**WORK INSTRUCTION**
Restate each entry exactly, without pictures.

Front-end code edit data:
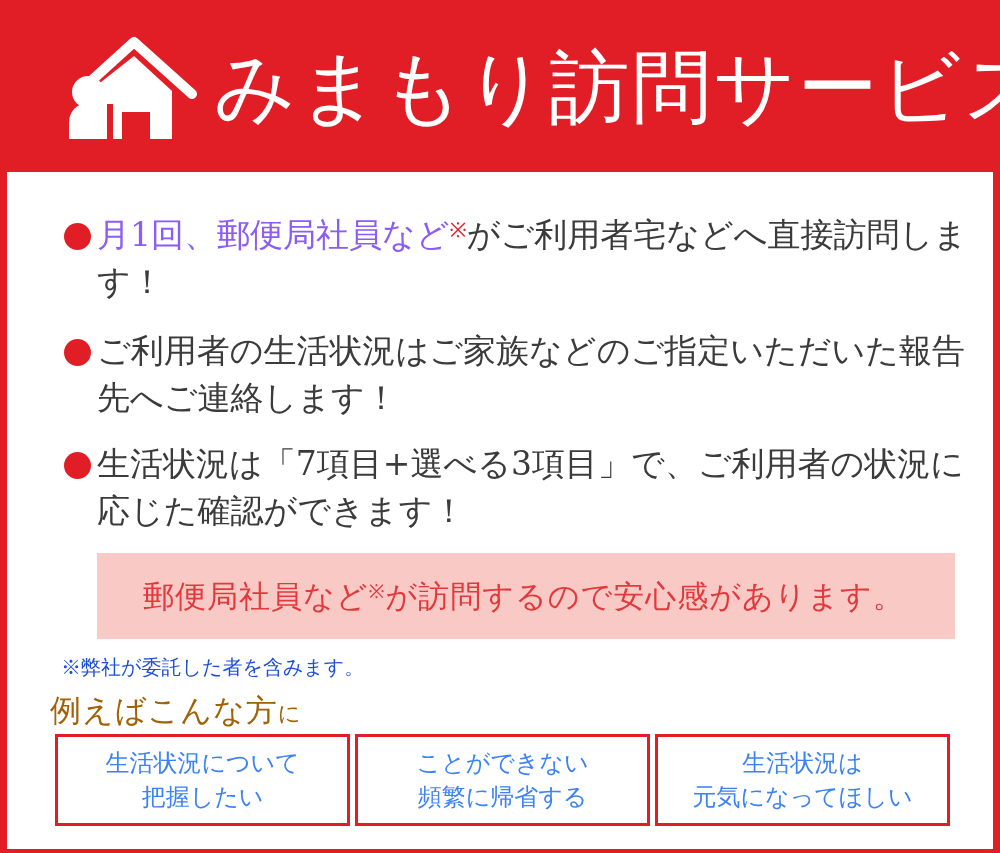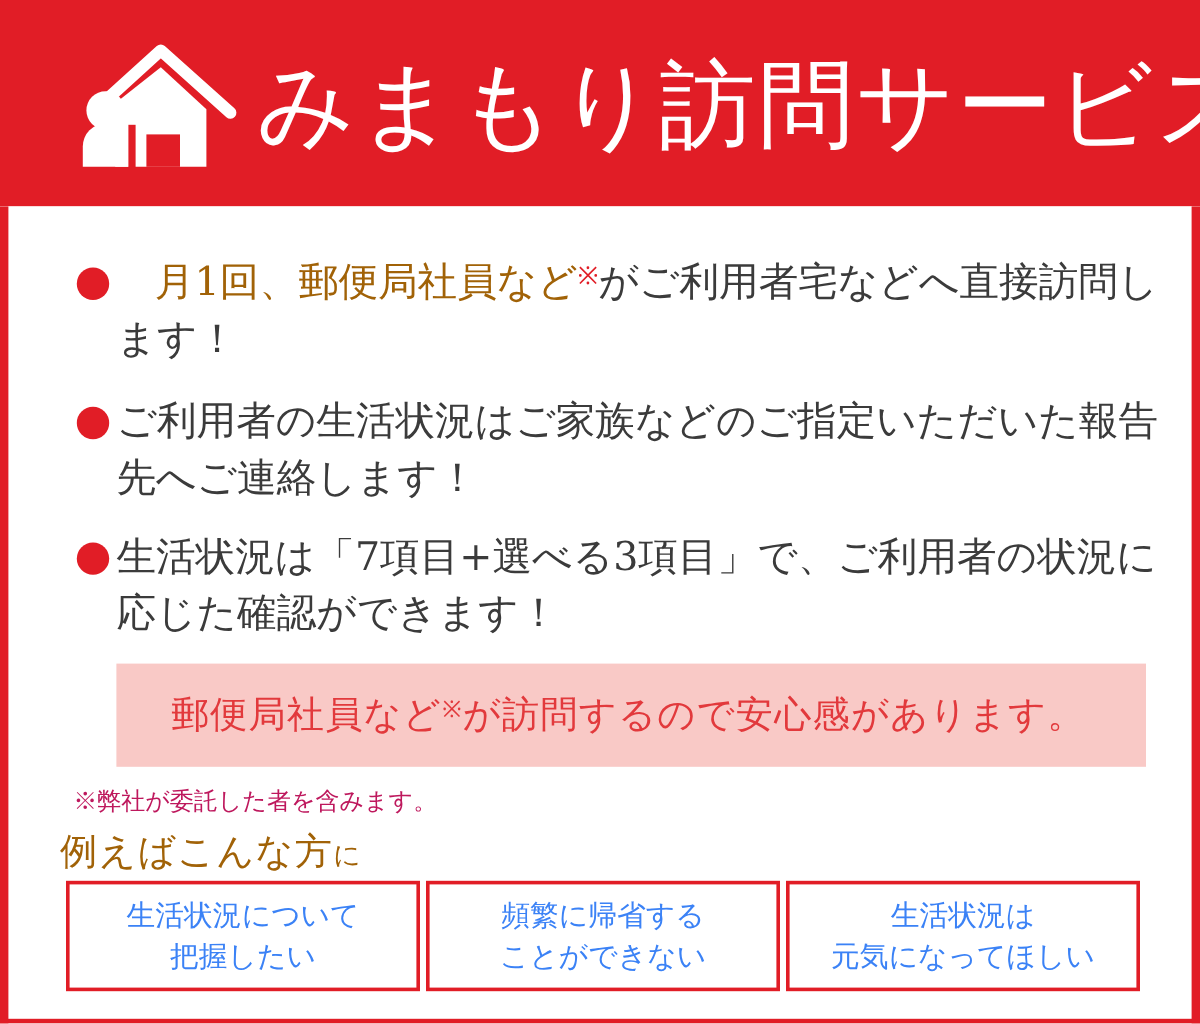--- a/index.html
+++ b/index.html
@@ -102,8 +102,7 @@
     margin-left: 33px;
   }
   .em-red {
-    color: #a16207;
-    margin-left: 32px;
+    color: #8b5cf6;
   }
   .mark {
     color: #e11d26;

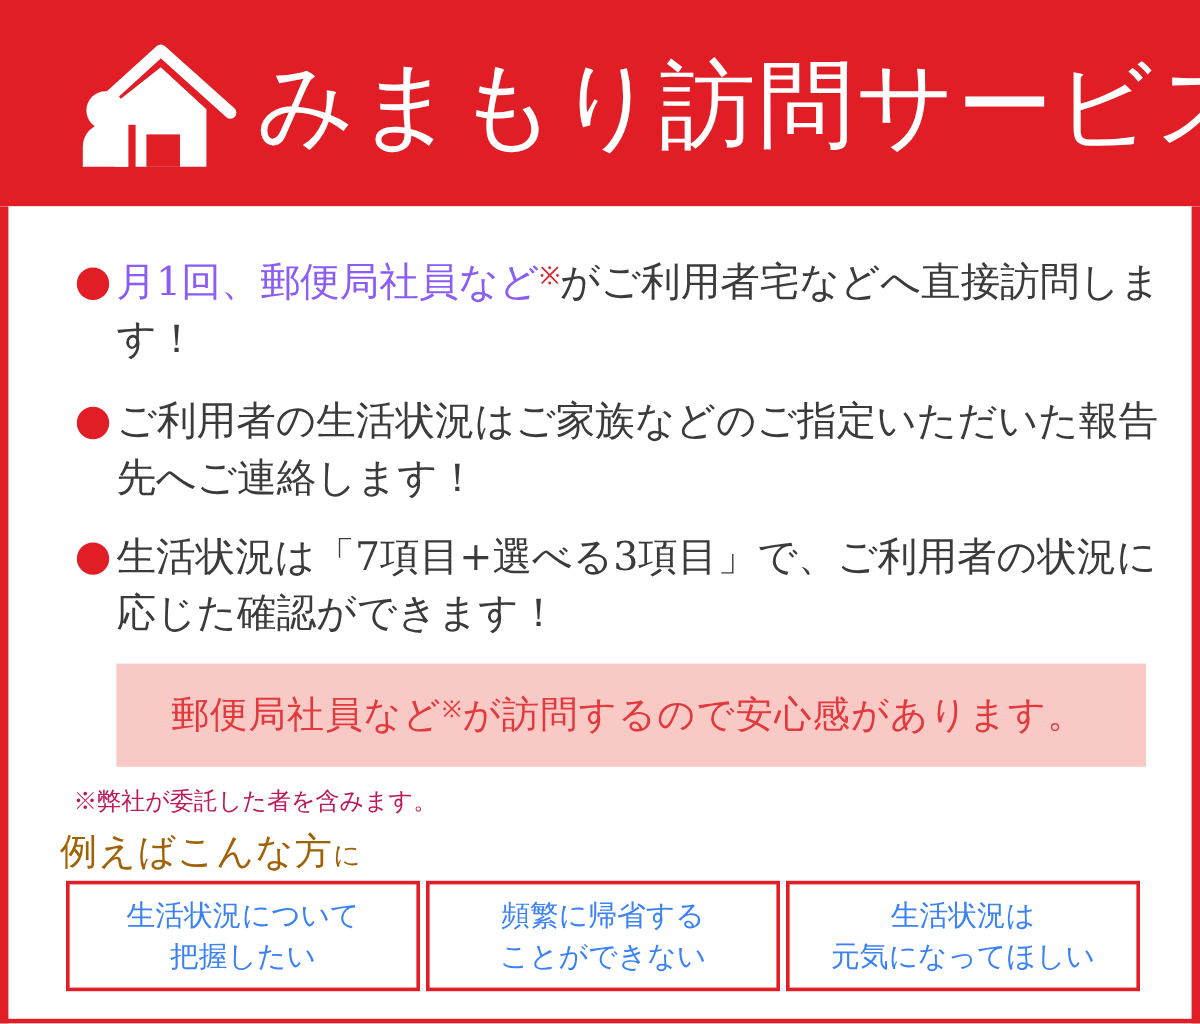--- a/index.html
+++ b/index.html
@@ -133,7 +133,7 @@
   .footnote {
     margin: 16px 0 0 54px;
     font-size: 20px;
-    color: #be185d;
+    color: #1d4ed8;
     line-height: 1.2;
   }
 

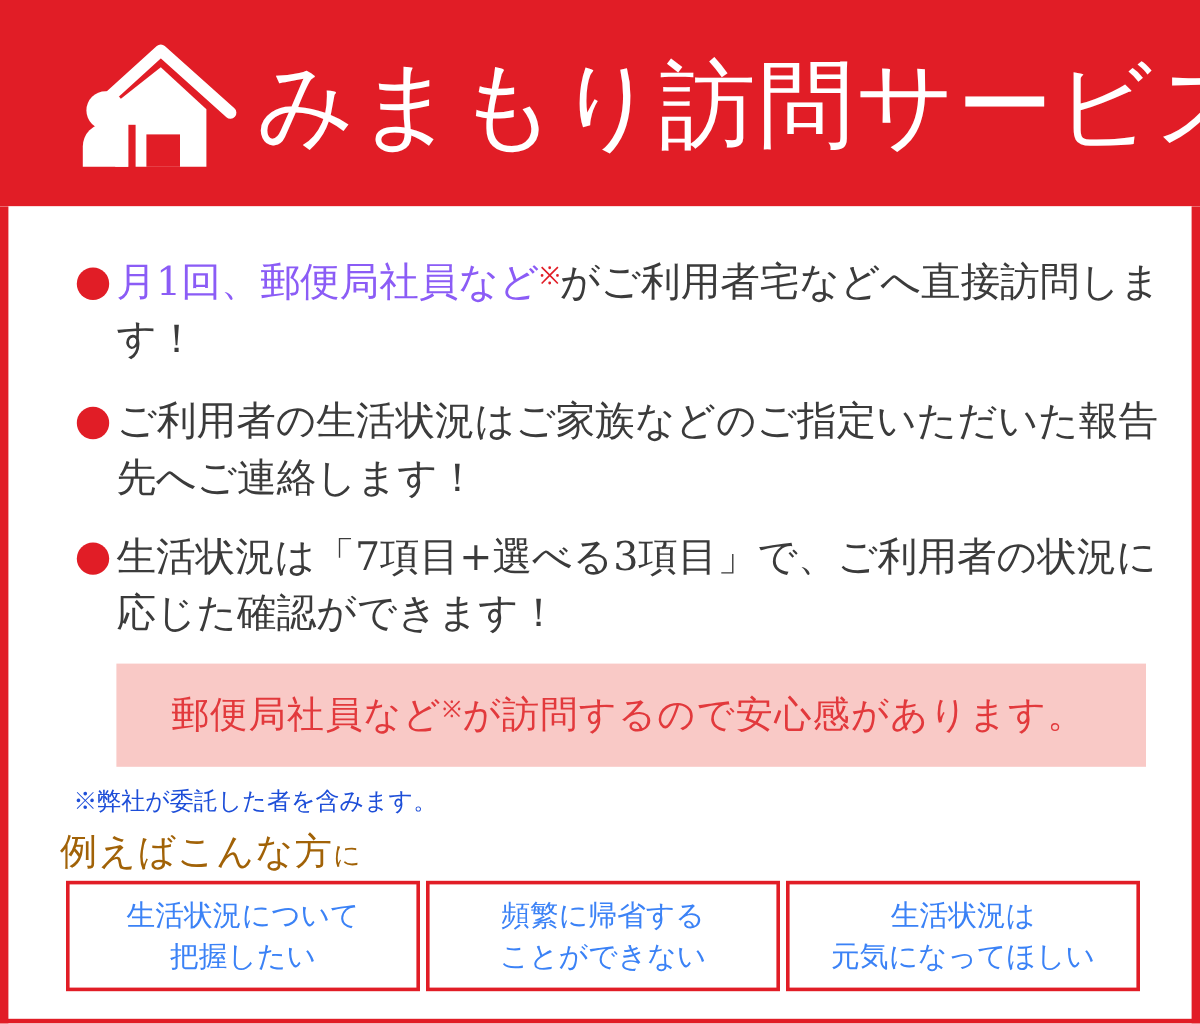--- a/index.html
+++ b/index.html
@@ -228,8 +228,8 @@
           <span>把握したい</span>
         </div>
         <div class="ex-box">
+          <span>ことができない</span>
           <span>頻繁に帰省する</span>
-          <span>ことができない</span>
         </div>
         <div class="ex-box">
           <span>生活状況は</span>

**RESPONSE AREA**
--- a/index.html
+++ b/index.html
@@ -102,8 +102,7 @@
     margin-left: 33px;
   }
   .em-red {
-    color: #a16207;
-    margin-left: 32px;
+    color: #8b5cf6;
   }
   .mark {
     color: #e11d26;

--- a/index.html
+++ b/index.html
@@ -133,7 +133,7 @@
   .footnote {
     margin: 16px 0 0 54px;
     font-size: 20px;
-    color: #be185d;
+    color: #1d4ed8;
     line-height: 1.2;
   }
 

--- a/index.html
+++ b/index.html
@@ -228,8 +228,8 @@
           <span>把握したい</span>
         </div>
         <div class="ex-box">
+          <span>ことができない</span>
           <span>頻繁に帰省する</span>
-          <span>ことができない</span>
         </div>
         <div class="ex-box">
           <span>生活状況は</span>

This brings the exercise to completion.